She composed her face and sat down in the armchair again, with great calm, to show me how well she was handling hers.

`But what if they can't, Mrs. Brown?'

`Then they can't, that's all.'

I made one more attempt. `Do you go to church?'

`Naturally I do.'

`You could talk these problems over with your minister.'

`What problems? I'm not aware of any outstanding problems.'

She was in despair so deep that she wouldn't even look up toward the light. I think she was afraid it would reveal her to herself.

I turned to other matters. `You mentioned a suitcase that your daughter left behind. Is it still here in the house?'

`It's up in her room. There isn't much in it. I almost threw it out with the trash, but there was always the chance that she would come back for it.'

`May I see it?'

'I'll go and get it.'

`If you don't mind, I'd sooner go up to her room.'

`I don't mind.'

We went upstairs together, Mrs. Brown leading the way. She turned on the light in a rear bedroom and stood back to let me enter.

The room provided the first clear evidence that she had been hit very hard by Carol's running away. It was the bedroom of a high-school girl. The flouncy yellow cover on the French provincial bed matched the yellow flounces on the dressing table, where a pair of Kewpie-doll lamps smiled vacantly at each other. A floppy cloth dog with his red felt tongue hanging out watched me from the yellow lamb's wool rug. A little bookcase, painted white like the bed, was filled with high-school texts and hospital novels and juvenile mysteries. There were college pennants tacked around the walls.

`I kept her room as she left it,' Mrs. Brown said behind me.

'Why?'

`I don't know. I guess I always thought that she'd come home in the end. Well, she did a few times. The suitcase is in the closet.'

The closet smelled faintly of sachet. It was full of skirts and dresses, the kind girls wore in high school a half-generation before. I began to suspect that the room and its contents had less to do with Carol than with some secret fantasy of her mother's. Her mother said, as if in answer to my thought: `I spend a lot of time here in this room. I feel very close to her here. We really were quite close at one time. She used to tell me everything, all about the boys she dated and so on. It was like living my own high school days over again.'

`Is that good?'

`I don't know.'

Her lips gnawed at each other. `I guess not, because she suddenly turned against me. Suddenly she closed up completely. I didn't know what went on in her life, but I could see her changing, coarsening. She was such a pretty girl, such a pure looking girl.'

Her mouth was wrenched far off center and it remained that way, as if the knowledge of her loss had fallen on her like a cerebral stroke.

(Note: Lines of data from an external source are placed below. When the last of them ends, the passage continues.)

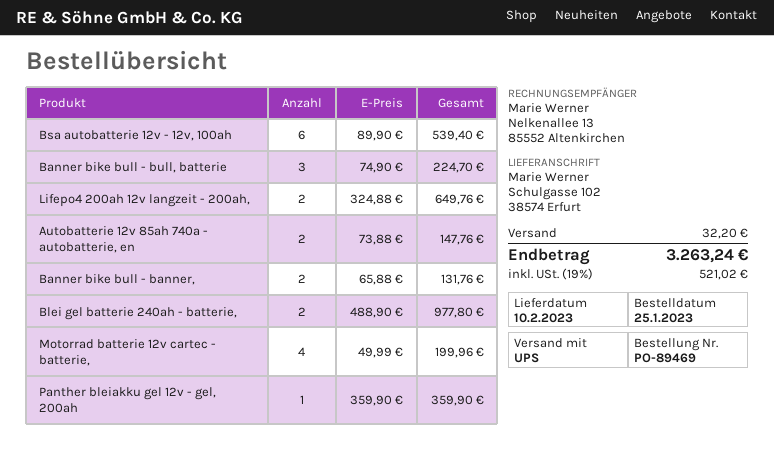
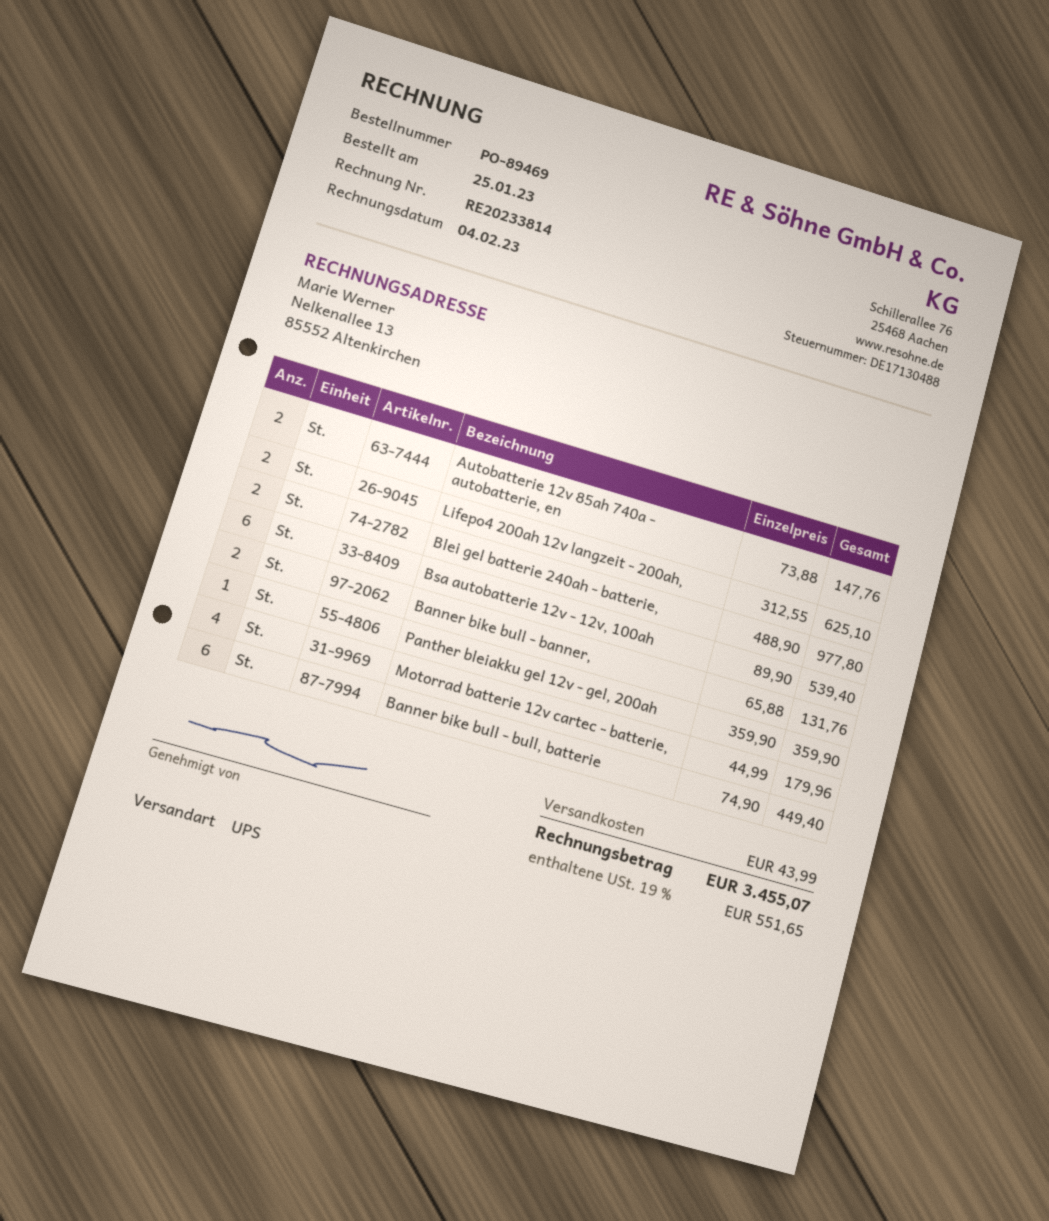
Banner bike bull - bull, batterie: 3 x 74.90 = 224.70 -> 6 x 74.90 = 449.40
Lifepo4 200ah 12v langzeit - 200ah,: 2 x 324.88 = 649.76 -> 2 x 312.55 = 625.10
Motorrad batterie 12v cartec - batterie,: 4 x 49.99 = 199.96 -> 4 x 44.99 = 179.96
shipping: 32.20 -> 43.99
tax: 19% = 521.02 -> 19% = 551.65
total: 3263.24 -> 3455.07

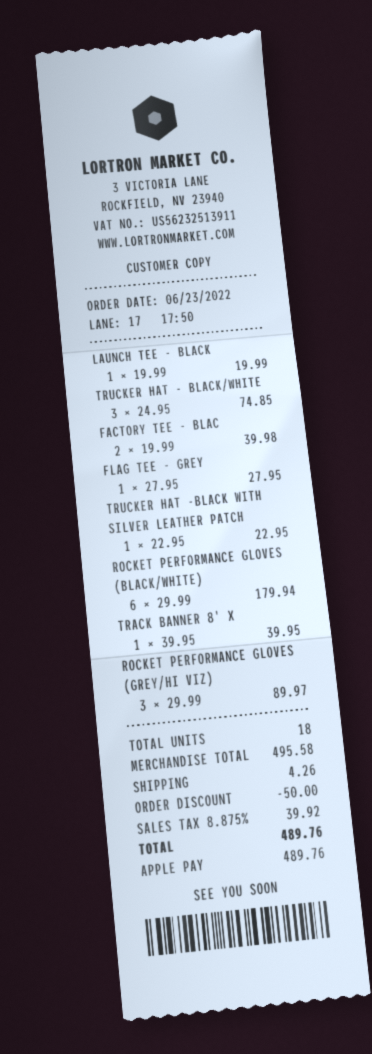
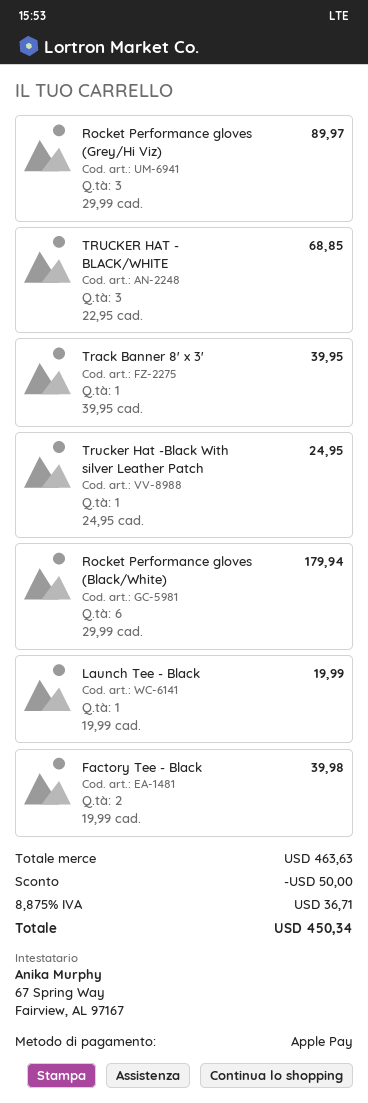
TRUCKER HAT - BLACK/WHITE: 3 x 24.95 = 74.85 -> 3 x 22.95 = 68.85
FLAG TEE - GREY: 1 x 27.95 = 27.95 -> none
TRUCKER HAT -BLACK WITH SILVER LEATHER PATCH: 1 x 22.95 = 22.95 -> 1 x 24.95 = 24.95
subtotal: 495.58 -> 463.63
shipping: 4.26 -> none
tax: 8.875% = 39.92 -> 8.875% = 36.71
total: 489.76 -> 450.34

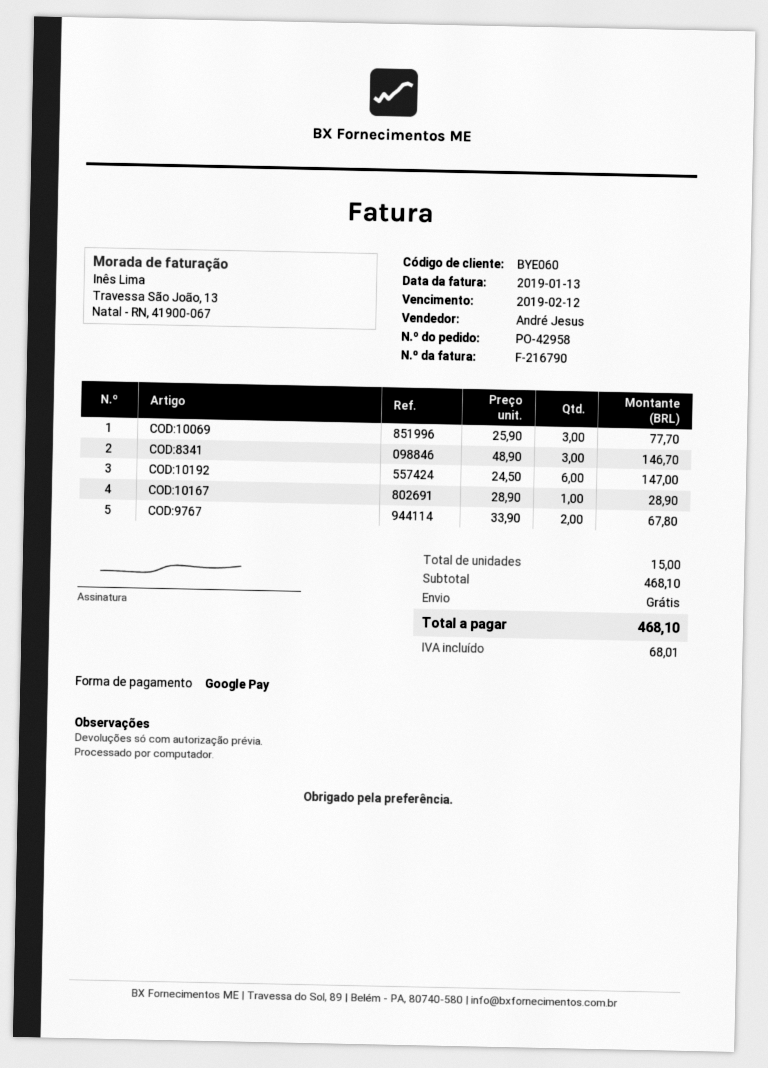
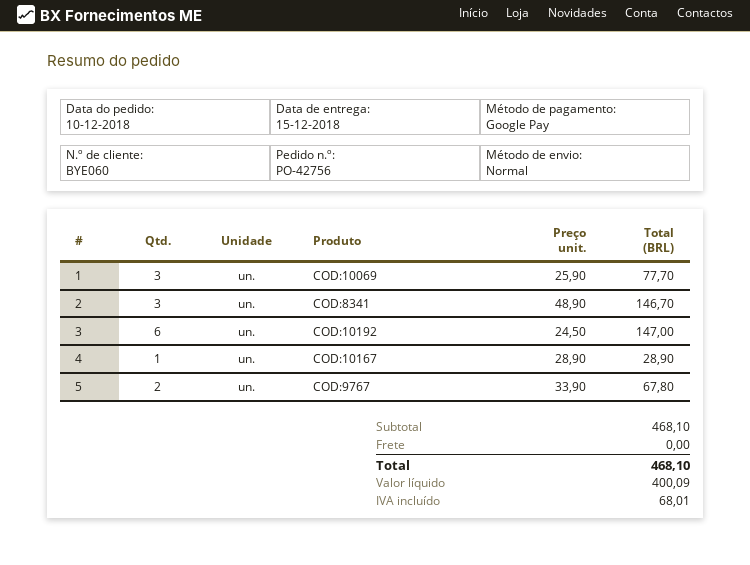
order number: PO-42958 -> PO-42756

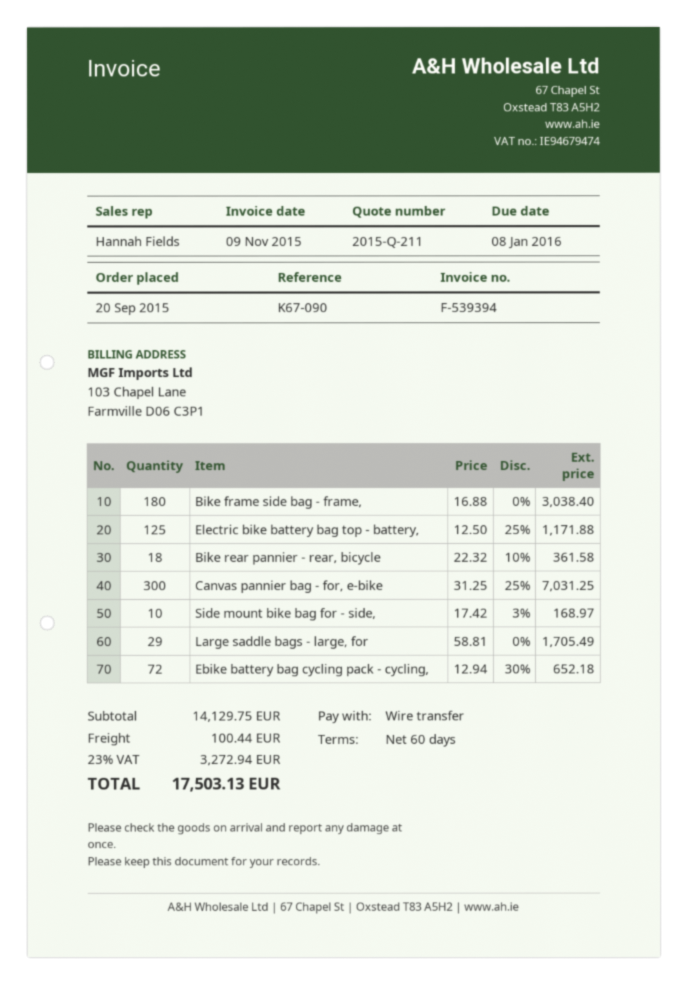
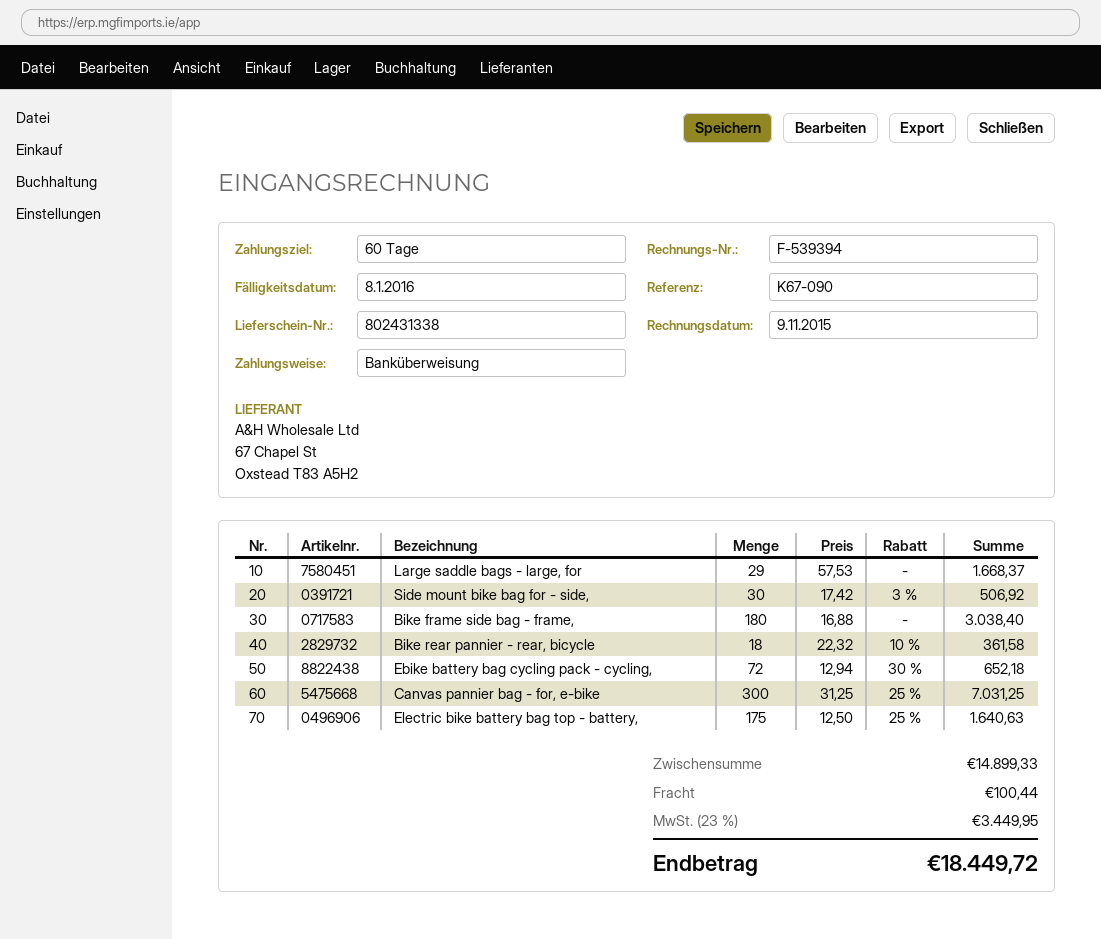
Electric bike battery bag top - battery,: 125 x 12.50 - 25% = 1171.88 -> 175 x 12.50 - 25% = 1640.63
Side mount bike bag for - side,: 10 x 17.42 - 3% = 168.97 -> 30 x 17.42 - 3% = 506.92
Large saddle bags - large, for: 29 x 58.81 = 1705.49 -> 29 x 57.53 = 1668.37
subtotal: 14129.75 -> 14899.33
tax: 23% = 3272.94 -> 23% = 3449.95
total: 17503.13 -> 18449.72

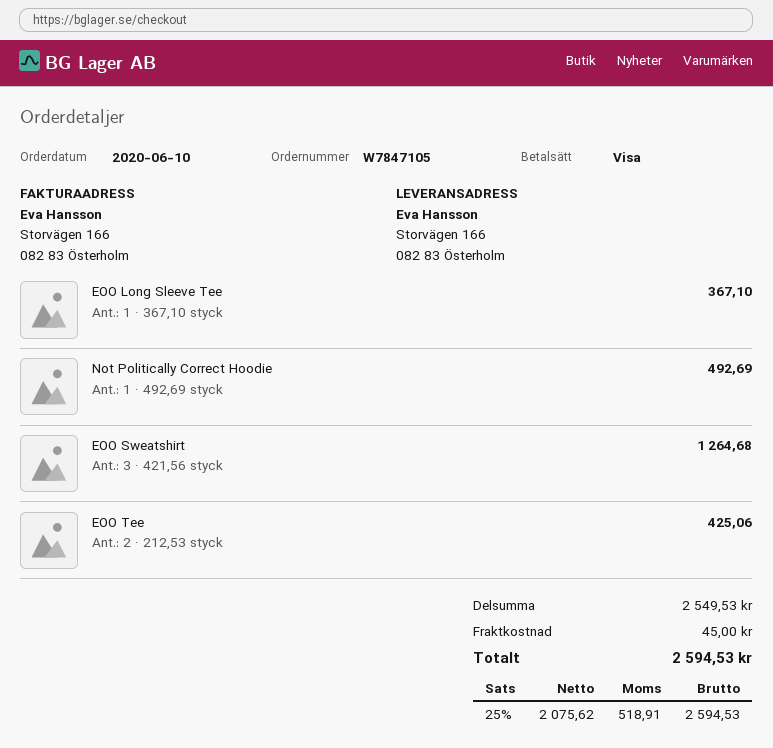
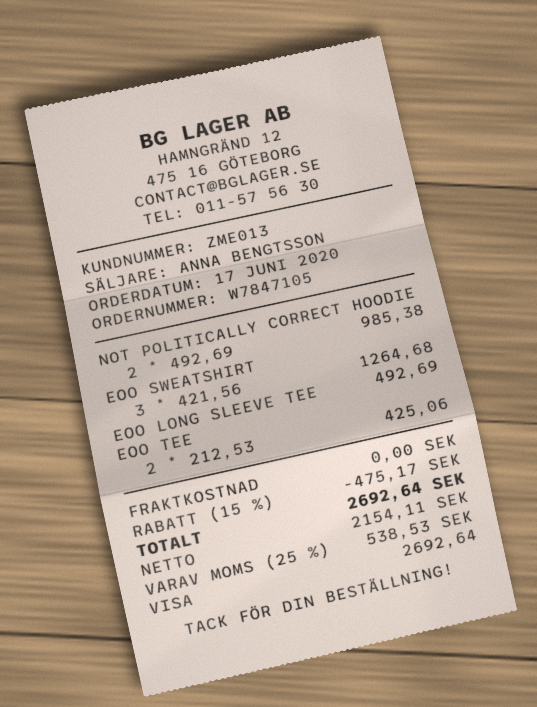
order date: 2020-06-10 -> 2020-06-17
EOO Long Sleeve Tee: 1 x 367.10 = 367.10 -> 1 x 492.69 = 492.69
Not Politically Correct Hoodie: 1 x 492.69 = 492.69 -> 2 x 492.69 = 985.38
discount: none -> 15% = 475.17
shipping: 45.00 -> 0.00
net: 2075.62 -> 2154.11
tax: 25% = 518.91 -> 25% = 538.53
total: 2594.53 -> 2692.64

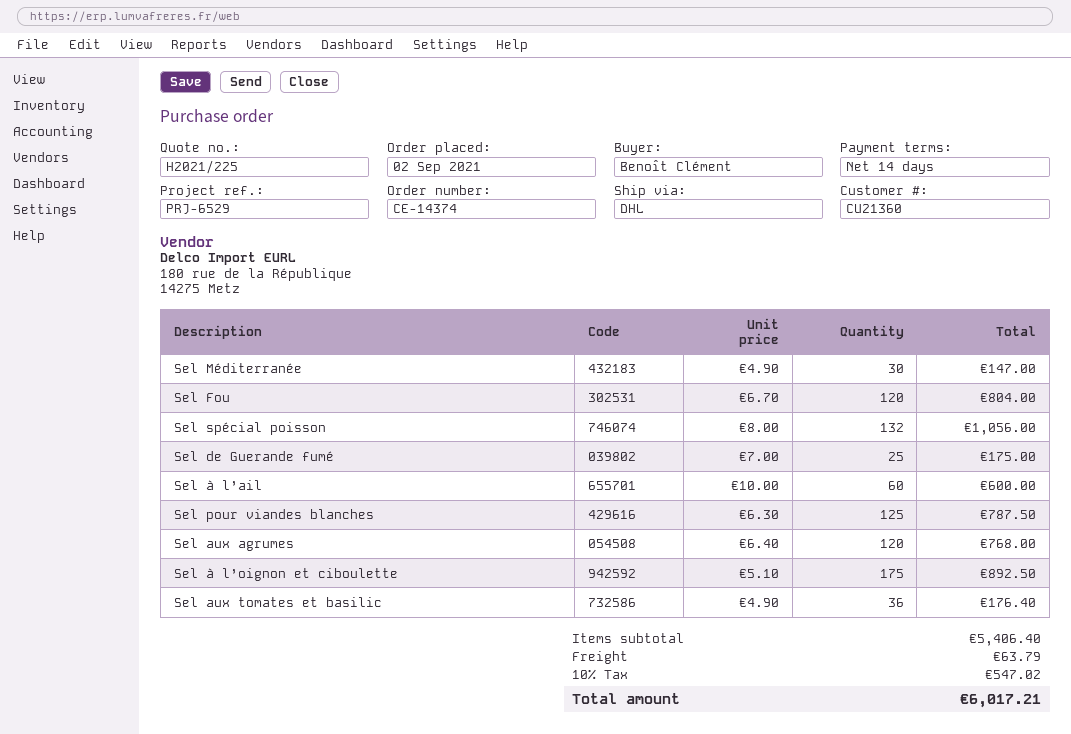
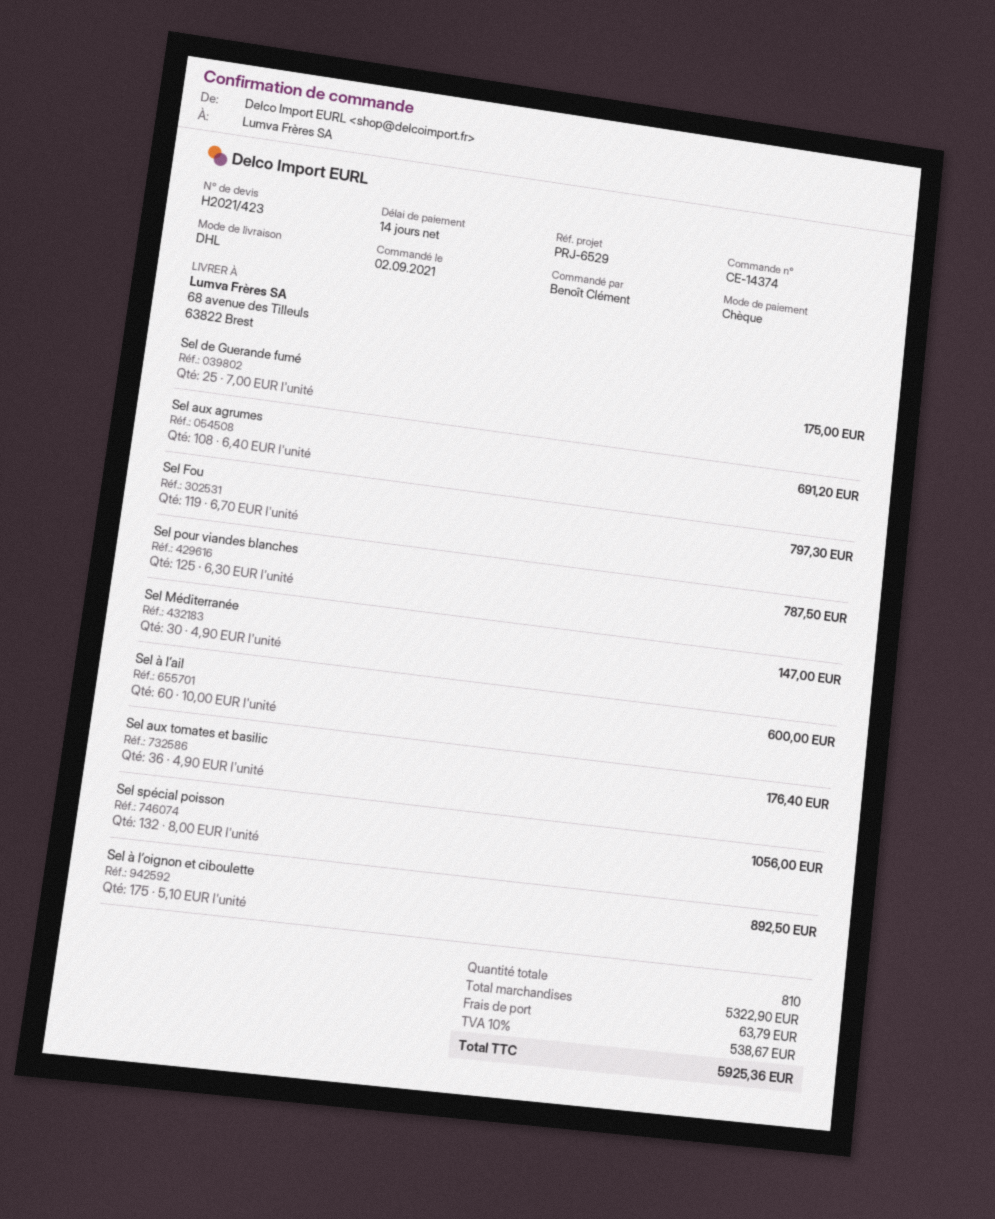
quote number: H2021/225 -> H2021/423
Sel Fou: 120 x 6.70 = 804.00 -> 119 x 6.70 = 797.30
Sel aux agrumes: 120 x 6.40 = 768.00 -> 108 x 6.40 = 691.20
subtotal: 5406.40 -> 5322.90
tax: 10% = 547.02 -> 10% = 538.67
total: 6017.21 -> 5925.36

The suitcase was an old scuffed cowhide one with Rob Brown's initials on it. I pulled it out into the middle of the floor and opened it. Suddenly I was back in Dack's Auto Court opening Carol's other suitcase. The same sour odor of regret rose from the contents of this one and seemed to permeate the room.

There was the same tangle of clothes, this time all of them women's skirts and dresses and under-things and stockings, a few cosmetics, a paperback book on the divination of dreams. A hand-scrawled piece of paper was stuck in this as a bookmark. I pulled it out and looked at it. It was signed `Your Brother 'Har.

DEAR MIKE, I'm sorry you and Carole are haveing a `tough time' and I enclose a money order for fifty which I hope will help out you have to cash it at a post-office. I would send more but things are a little `tight' since I got married to Lila shes a good girl but does not believe that blood is thicker than water which it is. You asked me do I like bing married well in some ways I really like it in other ways I dont Lila has very strong ideas of her own. Shes no `sinsational beauty like Carole is but we get long.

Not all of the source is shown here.